- [What is expected] Copy each line below word for word and drop every image.

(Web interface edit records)
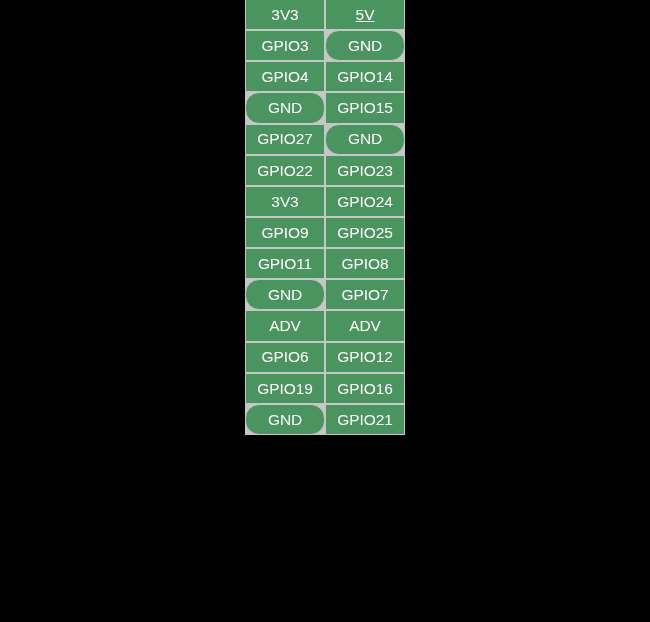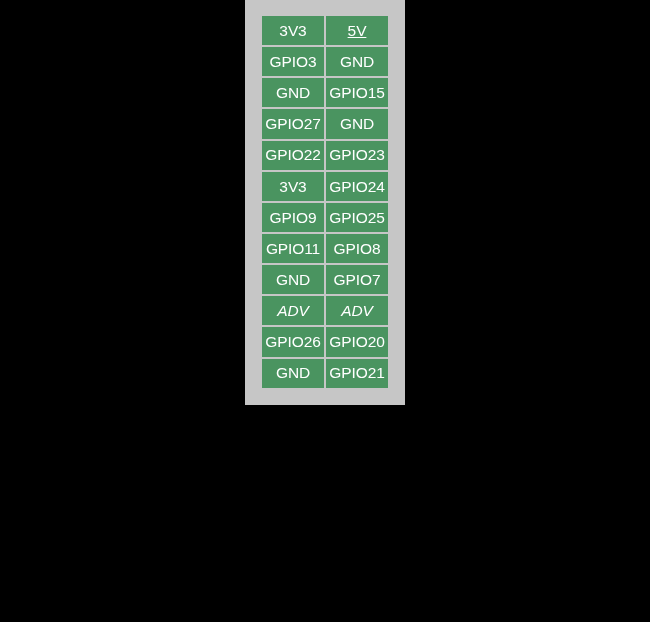--- a/index.html
+++ b/index.html
@@ -28,7 +28,7 @@
     border-collapse: separate;
     border-spacing: 0;
     background: #c6c6c6;
-    padding: 16px;
+    padding: 0;
   }
   #pinout-table tr { height: 31.15px; }
   #pinout-table td {

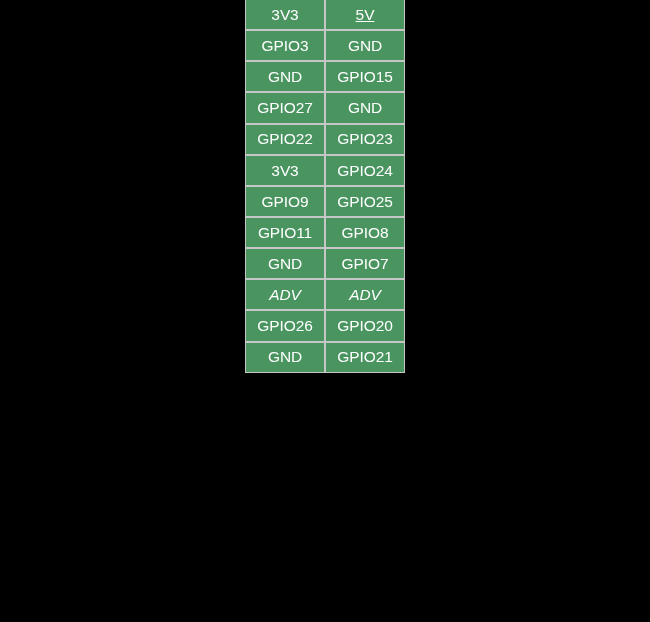--- a/index.html
+++ b/index.html
@@ -48,7 +48,7 @@
     white-space: nowrap;
   }
   td.t-gpio  { background: #4a9460; color: #ffffff; }
-  td.t-gnd   { background: #050505; color: #f2f2f2; }
+  td.t-gnd   { background: #050505; color: #f2f2f2; border-radius: 14px; }
   td.t-5v    { background: #e52b2b; color: #ffffff; text-decoration: underline; }
   td.t-3v3   { background: #ef963e; color: #ffffff; }
   td.t-adv   { background: #808080; color: #ffffff; font-style: italic; }

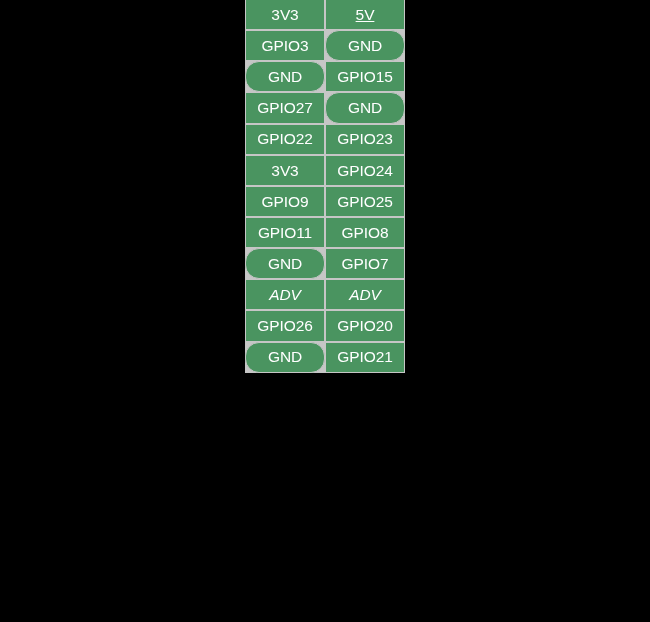--- a/index.html
+++ b/index.html
@@ -68,6 +68,10 @@
           <td class="t-gnd">GND</td>
         </tr>
         <tr>
+          <td class="t-gpio">GPIO4</td>
+          <td class="t-gpio">GPIO14</td>
+        </tr>
+        <tr>
           <td class="t-gnd">GND</td>
           <td class="t-gpio">GPIO15</td>
         </tr>

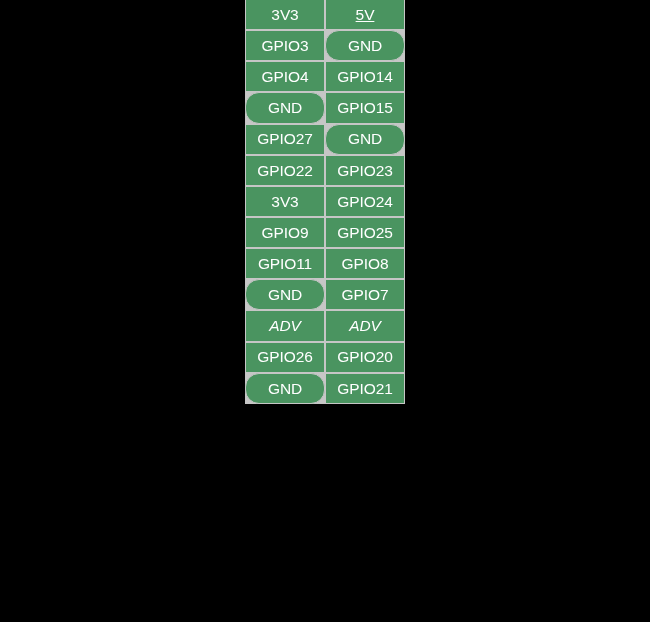--- a/index.html
+++ b/index.html
@@ -51,7 +51,7 @@
   td.t-gnd   { background: #050505; color: #f2f2f2; border-radius: 14px; }
   td.t-5v    { background: #e52b2b; color: #ffffff; text-decoration: underline; }
   td.t-3v3   { background: #ef963e; color: #ffffff; }
-  td.t-adv   { background: #808080; color: #ffffff; font-style: italic; }
+  td.t-adv   { background: #808080; color: #ffffff; }
 </style>
 </head>
 <body>

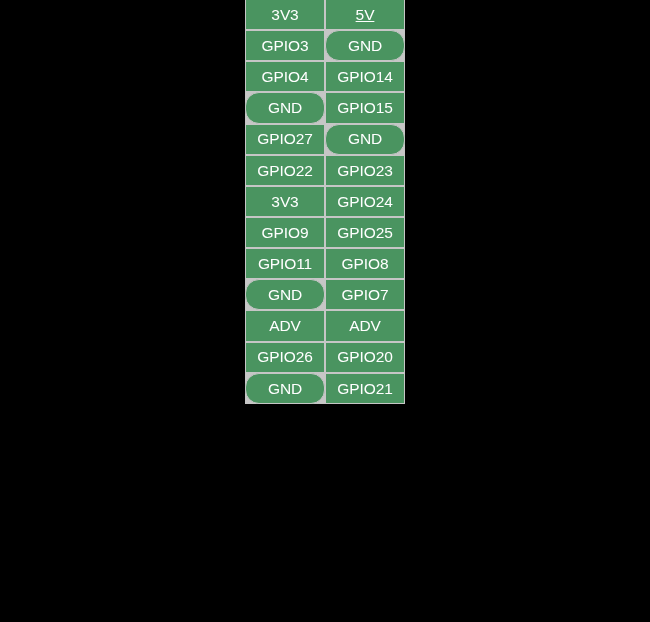--- a/index.html
+++ b/index.html
@@ -104,6 +104,10 @@
           <td class="t-adv">ADV</td>
         </tr>
         <tr>
+          <td class="t-gpio">GPIO6</td>
+          <td class="t-gpio">GPIO12</td>
+        </tr>
+        <tr>
           <td class="t-gpio">GPIO26</td>
           <td class="t-gpio">GPIO20</td>
         </tr>

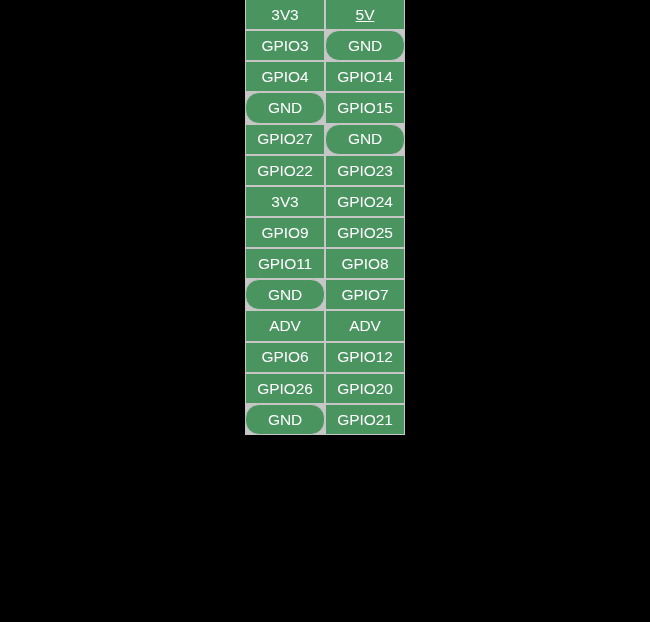--- a/index.html
+++ b/index.html
@@ -108,6 +108,10 @@
           <td class="t-gpio">GPIO12</td>
         </tr>
         <tr>
+          <td class="t-gpio">GPIO19</td>
+          <td class="t-gpio">GPIO16</td>
+        </tr>
+        <tr>
           <td class="t-gpio">GPIO26</td>
           <td class="t-gpio">GPIO20</td>
         </tr>

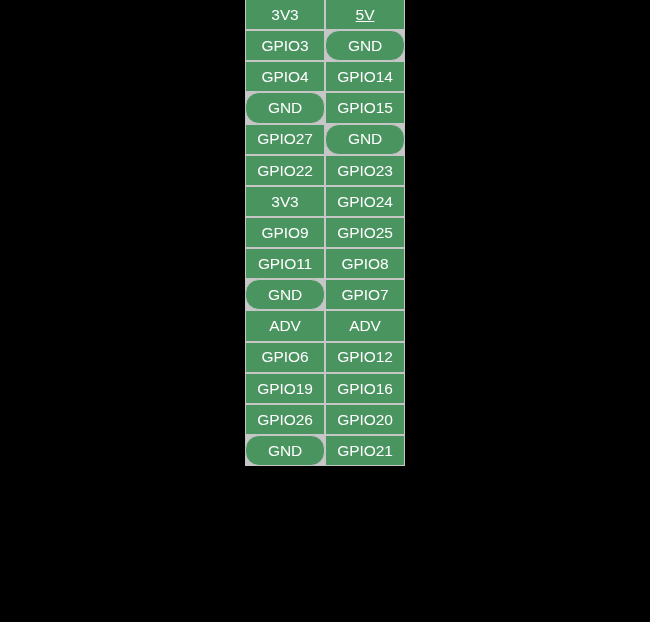--- a/index.html
+++ b/index.html
@@ -112,10 +112,6 @@
           <td class="t-gpio">GPIO16</td>
         </tr>
         <tr>
-          <td class="t-gpio">GPIO26</td>
-          <td class="t-gpio">GPIO20</td>
-        </tr>
-        <tr>
           <td class="t-gnd">GND</td>
           <td class="t-gpio">GPIO21</td>
         </tr>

- [Your solution]
--- a/index.html
+++ b/index.html
@@ -28,7 +28,7 @@
     border-collapse: separate;
     border-spacing: 0;
     background: #c6c6c6;
-    padding: 16px;
+    padding: 0;
   }
   #pinout-table tr { height: 31.15px; }
   #pinout-table td {

--- a/index.html
+++ b/index.html
@@ -48,7 +48,7 @@
     white-space: nowrap;
   }
   td.t-gpio  { background: #4a9460; color: #ffffff; }
-  td.t-gnd   { background: #050505; color: #f2f2f2; }
+  td.t-gnd   { background: #050505; color: #f2f2f2; border-radius: 14px; }
   td.t-5v    { background: #e52b2b; color: #ffffff; text-decoration: underline; }
   td.t-3v3   { background: #ef963e; color: #ffffff; }
   td.t-adv   { background: #808080; color: #ffffff; font-style: italic; }

--- a/index.html
+++ b/index.html
@@ -68,6 +68,10 @@
           <td class="t-gnd">GND</td>
         </tr>
         <tr>
+          <td class="t-gpio">GPIO4</td>
+          <td class="t-gpio">GPIO14</td>
+        </tr>
+        <tr>
           <td class="t-gnd">GND</td>
           <td class="t-gpio">GPIO15</td>
         </tr>

--- a/index.html
+++ b/index.html
@@ -51,7 +51,7 @@
   td.t-gnd   { background: #050505; color: #f2f2f2; border-radius: 14px; }
   td.t-5v    { background: #e52b2b; color: #ffffff; text-decoration: underline; }
   td.t-3v3   { background: #ef963e; color: #ffffff; }
-  td.t-adv   { background: #808080; color: #ffffff; font-style: italic; }
+  td.t-adv   { background: #808080; color: #ffffff; }
 </style>
 </head>
 <body>

--- a/index.html
+++ b/index.html
@@ -104,6 +104,10 @@
           <td class="t-adv">ADV</td>
         </tr>
         <tr>
+          <td class="t-gpio">GPIO6</td>
+          <td class="t-gpio">GPIO12</td>
+        </tr>
+        <tr>
           <td class="t-gpio">GPIO26</td>
           <td class="t-gpio">GPIO20</td>
         </tr>

--- a/index.html
+++ b/index.html
@@ -108,6 +108,10 @@
           <td class="t-gpio">GPIO12</td>
         </tr>
         <tr>
+          <td class="t-gpio">GPIO19</td>
+          <td class="t-gpio">GPIO16</td>
+        </tr>
+        <tr>
           <td class="t-gpio">GPIO26</td>
           <td class="t-gpio">GPIO20</td>
         </tr>

--- a/index.html
+++ b/index.html
@@ -112,10 +112,6 @@
           <td class="t-gpio">GPIO16</td>
         </tr>
         <tr>
-          <td class="t-gpio">GPIO26</td>
-          <td class="t-gpio">GPIO20</td>
-        </tr>
-        <tr>
           <td class="t-gnd">GND</td>
           <td class="t-gpio">GPIO21</td>
         </tr>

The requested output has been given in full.